═════ Recorded information
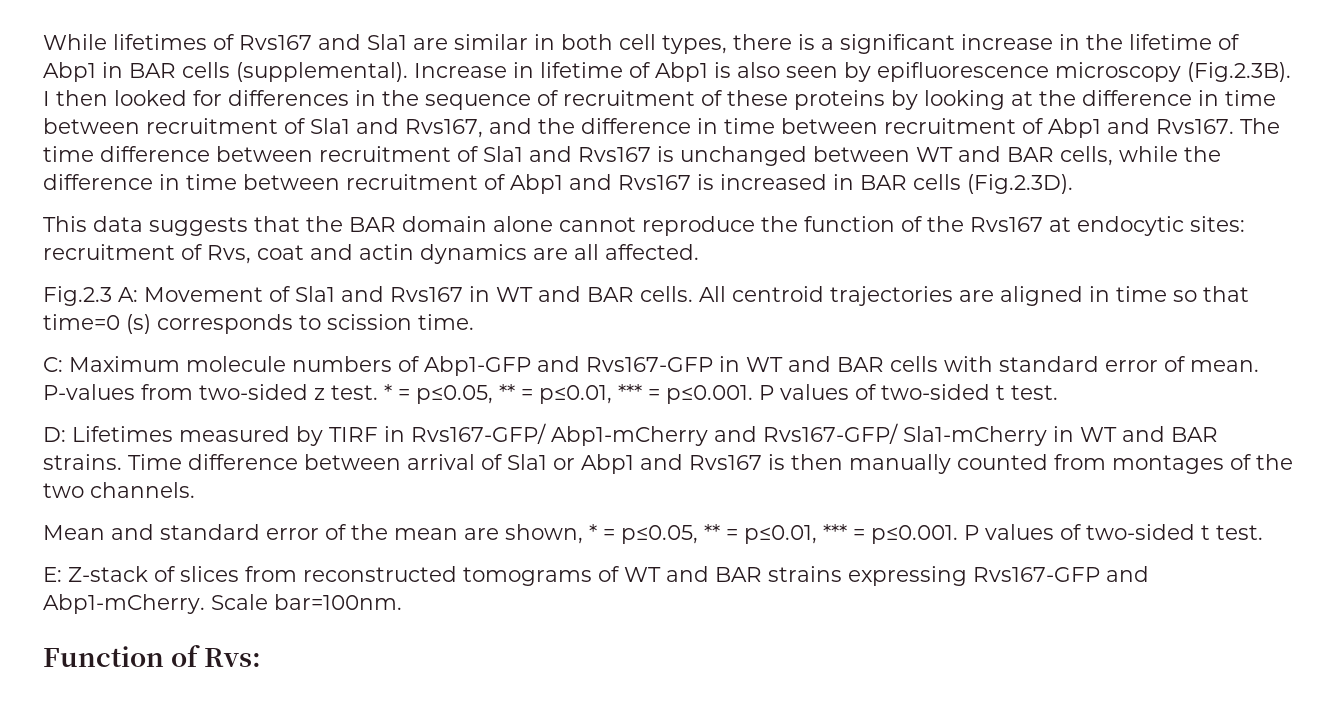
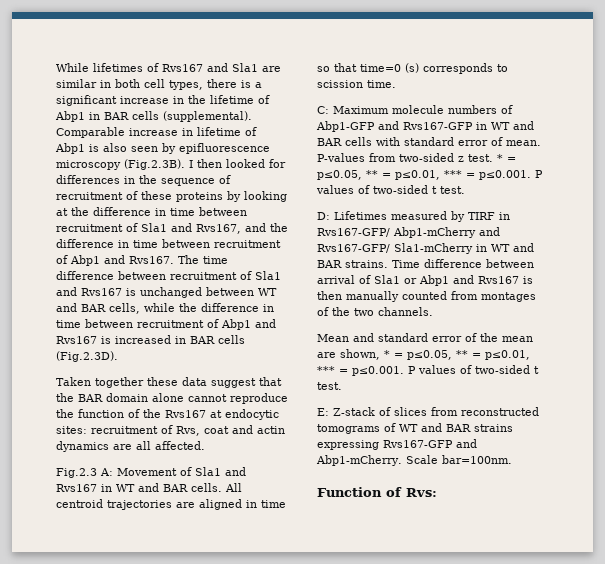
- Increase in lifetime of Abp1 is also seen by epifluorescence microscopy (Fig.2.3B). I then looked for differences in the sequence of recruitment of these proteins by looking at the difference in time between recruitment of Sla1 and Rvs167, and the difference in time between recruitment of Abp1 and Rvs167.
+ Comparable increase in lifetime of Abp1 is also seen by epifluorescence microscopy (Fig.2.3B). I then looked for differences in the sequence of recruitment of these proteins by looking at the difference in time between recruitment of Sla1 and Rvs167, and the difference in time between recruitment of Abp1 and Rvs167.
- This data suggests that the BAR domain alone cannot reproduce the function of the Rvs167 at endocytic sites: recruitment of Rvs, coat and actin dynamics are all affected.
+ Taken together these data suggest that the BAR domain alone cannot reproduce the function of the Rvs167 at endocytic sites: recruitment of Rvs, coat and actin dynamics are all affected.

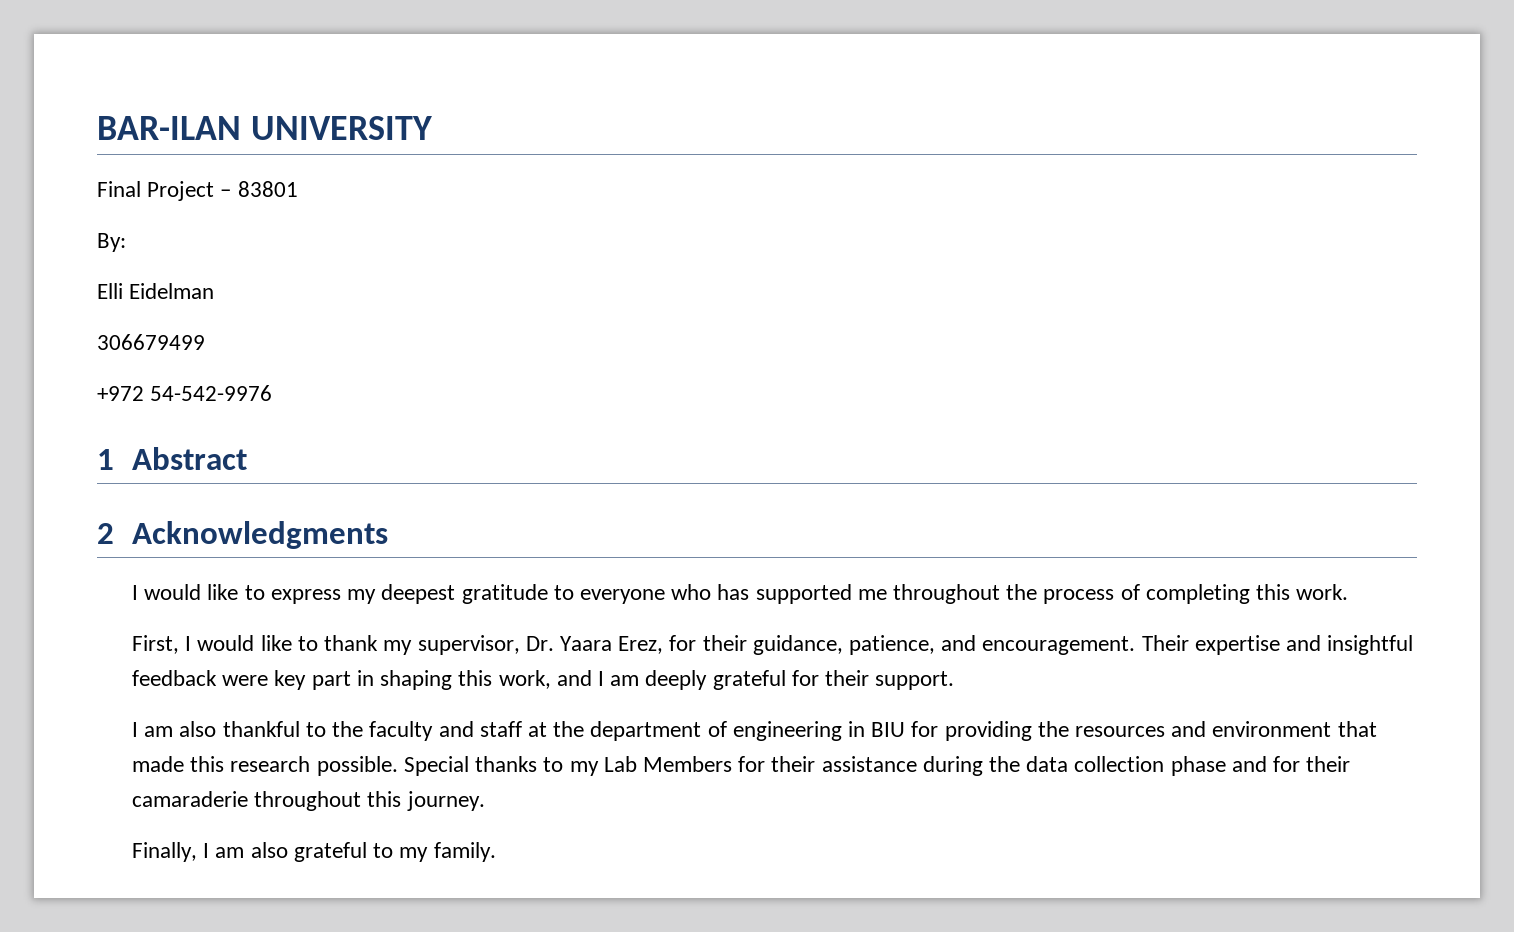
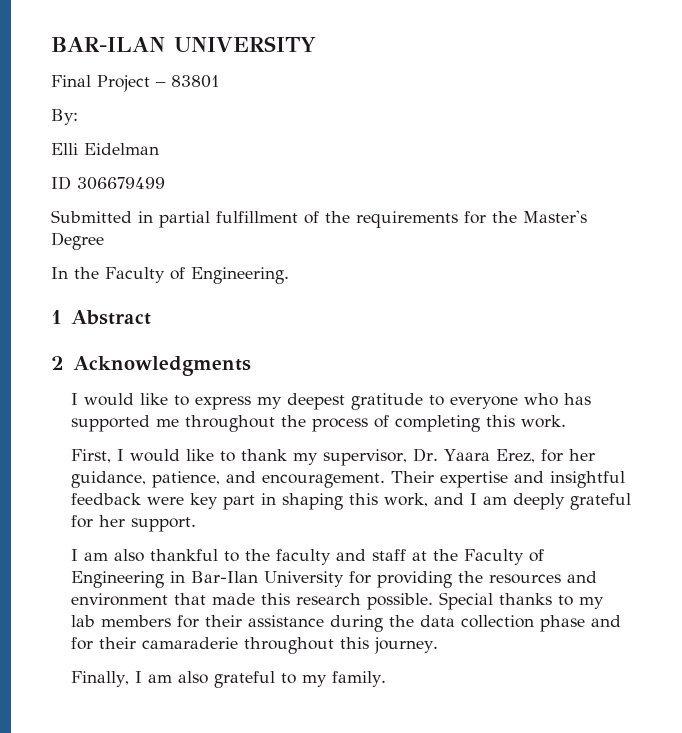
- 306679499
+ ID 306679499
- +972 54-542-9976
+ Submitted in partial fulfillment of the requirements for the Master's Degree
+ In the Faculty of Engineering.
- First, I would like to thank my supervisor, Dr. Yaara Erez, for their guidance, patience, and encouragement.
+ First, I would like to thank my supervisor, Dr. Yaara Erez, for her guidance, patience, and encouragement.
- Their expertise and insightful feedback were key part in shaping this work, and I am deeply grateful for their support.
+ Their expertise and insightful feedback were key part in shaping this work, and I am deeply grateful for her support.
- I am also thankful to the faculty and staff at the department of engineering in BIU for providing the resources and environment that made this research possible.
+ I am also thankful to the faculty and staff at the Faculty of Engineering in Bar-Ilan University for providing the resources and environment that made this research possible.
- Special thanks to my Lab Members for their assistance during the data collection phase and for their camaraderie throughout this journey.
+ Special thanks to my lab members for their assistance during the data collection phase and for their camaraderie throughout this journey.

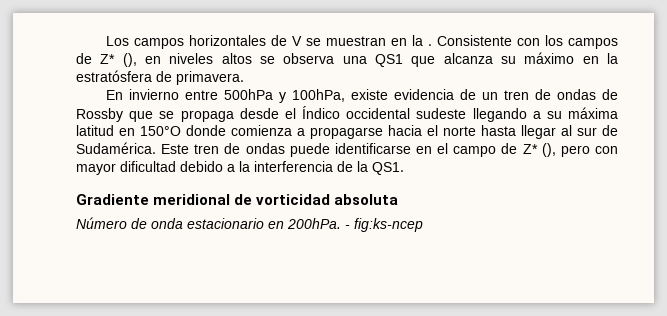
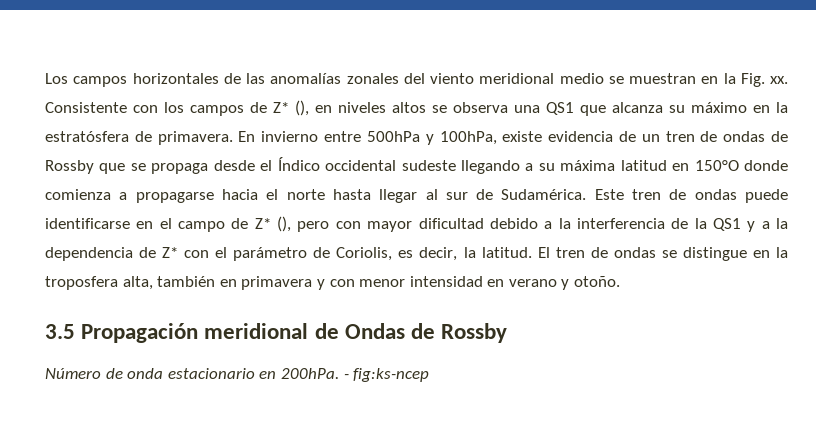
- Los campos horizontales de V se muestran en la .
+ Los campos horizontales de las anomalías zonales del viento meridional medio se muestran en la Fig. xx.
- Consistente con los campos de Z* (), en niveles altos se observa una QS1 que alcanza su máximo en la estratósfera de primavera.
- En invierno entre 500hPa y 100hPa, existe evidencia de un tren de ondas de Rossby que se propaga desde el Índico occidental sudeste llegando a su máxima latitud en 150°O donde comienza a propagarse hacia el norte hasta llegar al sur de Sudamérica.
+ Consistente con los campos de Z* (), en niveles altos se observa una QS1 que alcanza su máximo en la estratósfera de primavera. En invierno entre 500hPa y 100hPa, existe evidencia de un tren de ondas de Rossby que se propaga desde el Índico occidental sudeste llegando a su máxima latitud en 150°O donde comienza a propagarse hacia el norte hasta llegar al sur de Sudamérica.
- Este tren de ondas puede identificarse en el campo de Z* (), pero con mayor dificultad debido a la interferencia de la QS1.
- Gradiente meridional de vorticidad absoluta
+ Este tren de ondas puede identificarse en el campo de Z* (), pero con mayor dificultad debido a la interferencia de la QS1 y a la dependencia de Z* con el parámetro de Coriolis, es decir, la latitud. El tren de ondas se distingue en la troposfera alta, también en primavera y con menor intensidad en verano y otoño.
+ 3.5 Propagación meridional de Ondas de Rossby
══════════
> **What the exercise asks**
Look above for the line with "at the Faculty" and the line with "- Consistente con". Copy them and every line between, exactly, but no pictures.

> **Solved exercise**
+ I am also thankful to the faculty and staff at the Faculty of Engineering in Bar-Ilan University for providing the resources and environment that made this research possible.
- Special thanks to my Lab Members for their assistance during the data collection phase and for their camaraderie throughout this journey.
+ Special thanks to my lab members for their assistance during the data collection phase and for their camaraderie throughout this journey.

- Los campos horizontales de V se muestran en la .
+ Los campos horizontales de las anomalías zonales del viento meridional medio se muestran en la Fig. xx.
- Consistente con los campos de Z* (), en niveles altos se observa una QS1 que alcanza su máximo en la estratósfera de primavera.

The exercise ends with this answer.